Events objects store complex information about multiple assets over a time period.
Typical types of events that would be stored in this service might include Alarms, Process Data, and Logs.
For the storage of low volume, manually generated, schedulable activities (such as maintenance schedules,
work orders or other ‘appointment’ type activities, the Data Modelling service is now recommended.
Events and Time Series are somewhat closely related in that both are high volume types of data,
capable of recording data in microsecond resolutions. However, Events is not recommended as a Time Series store,
such as where the data flow is from a single instance of sensors (i.e. temperature, pressure, voltage),
simulators or state machines (on, off, disconnected, etc).
Time Series offers very low latency read and write performance, as well as specialised filters and aggregations that
are tailored to the analysis of time series data.
An event’s time period is defined by a start time and end time, both millisecond timestamps since the UNIX epoch.
The timestamps can be in the future. In addition, events can have a text description as well as arbitrary metadata and properties.
When storing event information in metadata, it should be considered that all data is stored as string format.
In Events API, timestamps are treated as strings when added to metadata fields and aren’t converted to the user’s local time zone.
**Caveats:**
Due to the eventually consistent nature of Asset IDs stored in Events,
it should be noted that Asset ID references obtained from the Events API may
occasionally be invalid (such as if an Asset ID is deleted,
but the reference to that ID remains in the Event record for a time).
Asset references obtained from an event - through asset ids - may be invalid, simply by the non-transactional nature of HTTP. They are maintained in an eventual consistent manner.

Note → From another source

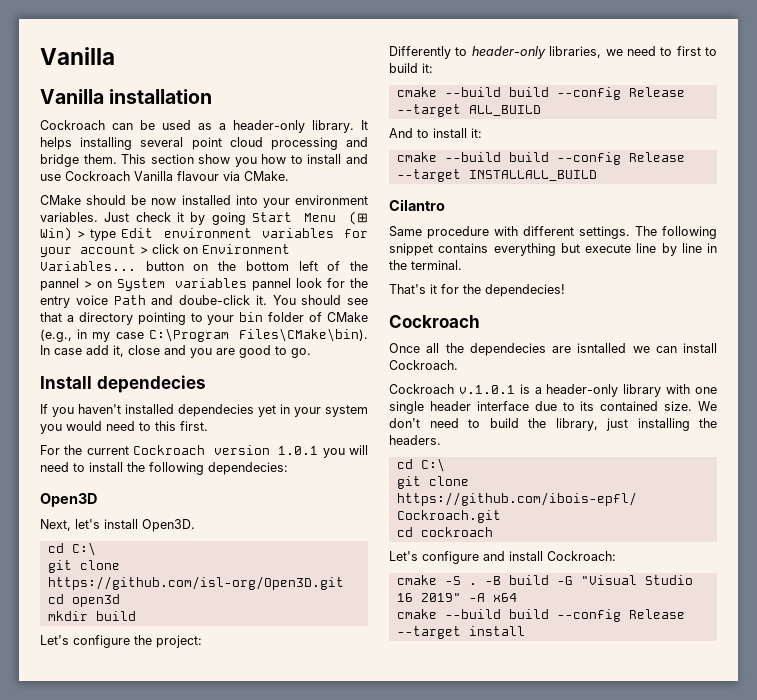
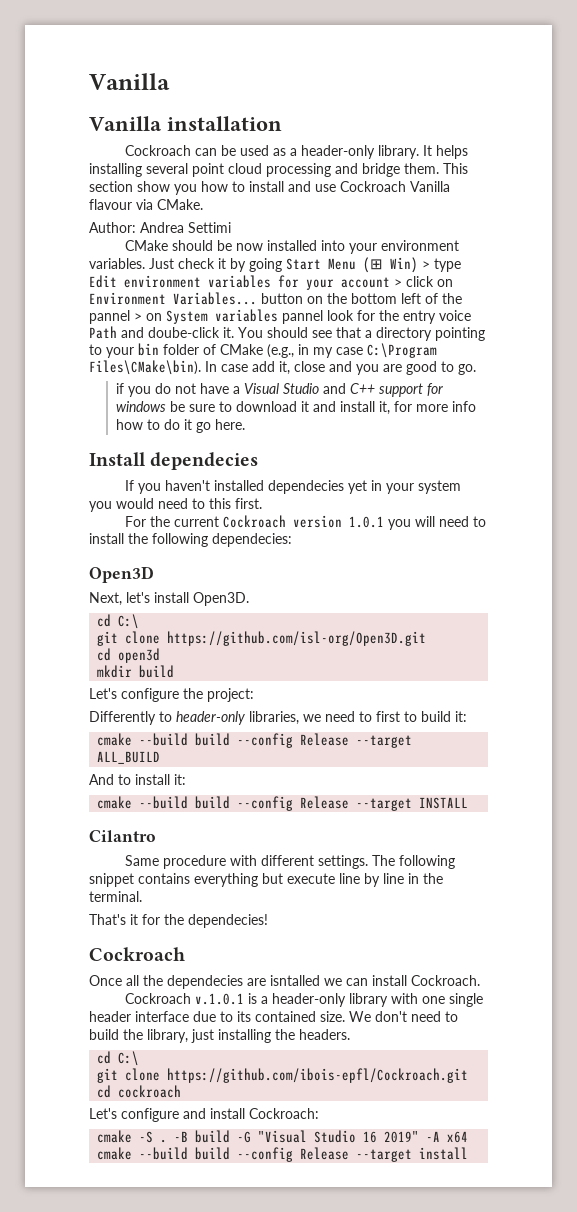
(289, 176) none -> [89,222,231,233] // Author: Andrea Settimi
(311, 353) none -> [115,383,443,397] [115,401,476,415] [115,419,245,433] // if you do not have a Visual Studio and C++ support for windows be sure to download it and install it, for more info how to do it go here.
[468,170,597,181] INSTALLALL_BUILD -> [419,797,469,809] INSTALL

Both the rate of requests (denoted as request per second, or ‘rps’) and the number of concurrent (parallel) requests are governed by limits,
for all CDF API endpoints. If a request exceeds one of the limits,
it will be throttled with a 429: Too Many Requests
response. More on limit types
and how to avoid being throttled is described
here.
Limits are defined at both the overall API service level, and on the API endpoints belonging to the service.
Some types of requests consume more resources (compute, storage IO) than others, and where a service handles
multiple concurrent requests with varying resource consumption.
For example, ‘CRUD’ type requests (Create, Retrieve, Request ByIDs, Update and Delete) are far less resource
intensive than ‘Analytical’ type requests (List, Search and Filter) and in addition, the most resource
intensive Analytical endpoint of all, Aggregates, receives its own request budget within the overall Analytical request budget.
The version 1.0 limits for the overall API service and its constituent endpoints are illustrated in the diagram below.
These limits are subject to change, pending review of changing consumption patterns and resource availability over time:
A single request may retrieve up to 1000 items. In the context of Events, 1 item = 1 event record
Therefore, the maximum theoretical data speed at the top API service level is 200,000 items per second for all consumers,
and 150,000 for a single identity or client in a project.
As a general guidance, Parallel Retrieval is a technique that should be used where due to query complexity, retrieval of data in a single request session turns out to be slow. By parallelizing such requests, data retrieval performance can be tuned to meet the client application needs. Parallel retrieval may also be used where retrieval of large sets of data is required, up to the capacity limits defined for a given API service. For example (using the Events API request budget):
Important Note:
Parallel retrieval should be only used in situations where, due to query complexity,
a single request flow provides data retrieval speeds that are significantly less than the theoretical maximum.
Parallel retrieval does not act as a speed multiplier on optimally running queries. Regardless of the number
of concurrent requests issued, the overall requests per second limit still applies.
So for example, a single request returning data at approximately 18,000 items per second will only
benefit from adding a second parallel request, the capacity of which goes somewhat wasted
as only an additional 5,000 items per second will return before the request rate budget limit is reached.